|
Serves: 8
Print this Recipe
Prep: 15 min; Bake: 16 min
In a hurry? Just drop dough from a large spoon into 8 equal mounds on ungreased cookie sheet. Flatten to about 1/2 inch with floured fingers. Bake as directed.
1 3/4 cups all-purpose flour
3 tablespoons sugar
2 1/2 teaspoons baking powder
1/2 teaspoon salt
1/3 cup firm butter or stick margarine
1 large egg, beaten
1/2 cup raisins or currants
4 to 6 tablespoons half and half
Additional half and half
White coarse sugar crystals (decorating sugar) or granulated sugar
1. Heat oven to 400°.
2. Mix flour, 3 tablespoons sugar, baking powder and salt in large bowl. Cut in butter, using pastry blender or crisscrossing 2 knives, until mixture looks like fine crumbs. Stir in egg, currants and just enough of the 4 to 6 tablespoons half-and-half so dough leaves side of bowl.

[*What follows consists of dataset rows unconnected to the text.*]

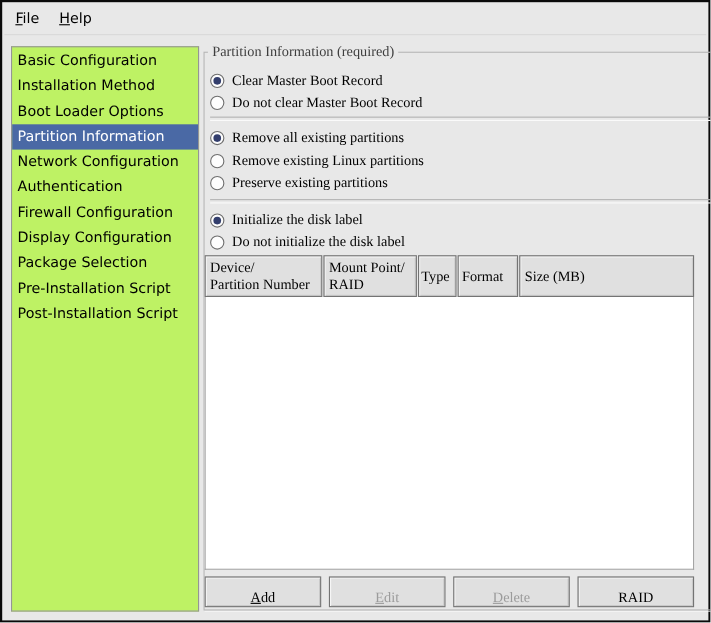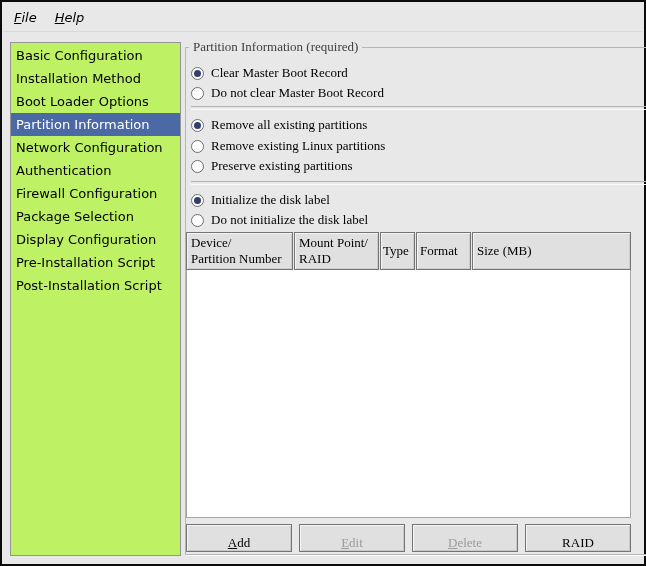--- a/index.html
+++ b/index.html
@@ -20,7 +20,7 @@
     display:flex; align-items:center; padding-left:1px;
     border-bottom:1px solid #d9d9d9;
   }
-  .menu-item { padding:5px 9px; cursor:default; white-space:nowrap;font-style:italic; }
+  .menu-item { padding:5px 9px; cursor:default; white-space:nowrap; }
   .mnemonic::first-letter { text-decoration:underline; }
 
   

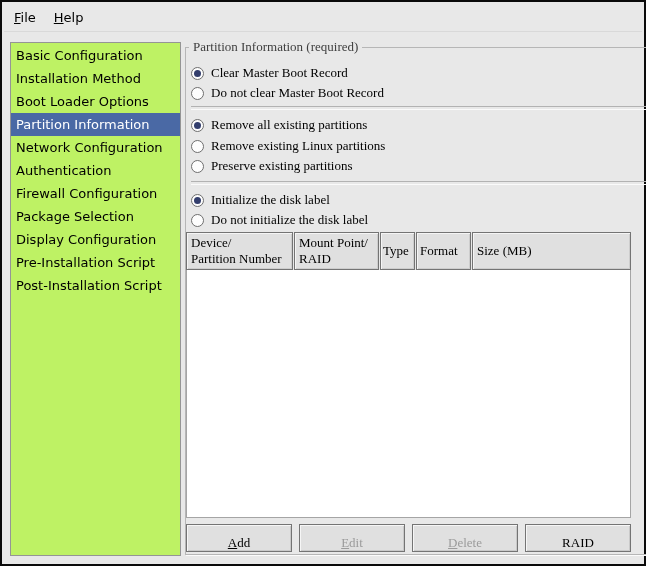--- a/index.html
+++ b/index.html
@@ -121,8 +121,8 @@
     <div class="side-item">Network Configuration</div>
     <div class="side-item">Authentication</div>
     <div class="side-item">Firewall Configuration</div>
+    <div class="side-item">Display Configuration</div>
     <div class="side-item">Package Selection</div>
-    <div class="side-item">Display Configuration</div>
     <div class="side-item">Pre-Installation Script</div>
     <div class="side-item">Post-Installation Script</div>
   </div>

3. Place dough on lightly floured surface; gently roll in flour to coat. Knead lightly 10 times. Roll or pat into 8-inch circle on ungreased cookie sheet. Cut into 8 wedges with sharp knife that has been dipped in flour, but do not separate wedges. Brush with additional half-and-half; sprinkle with sugar crystals.
4. Bake 14 to 16 minutes or until golden. Immediately remove from cookie sheet; carefully separate wedges. Serve warm.
*If using self-rising flour, omit baking powder and salt.
**Spreads with at least 65% vegetable oil can be used.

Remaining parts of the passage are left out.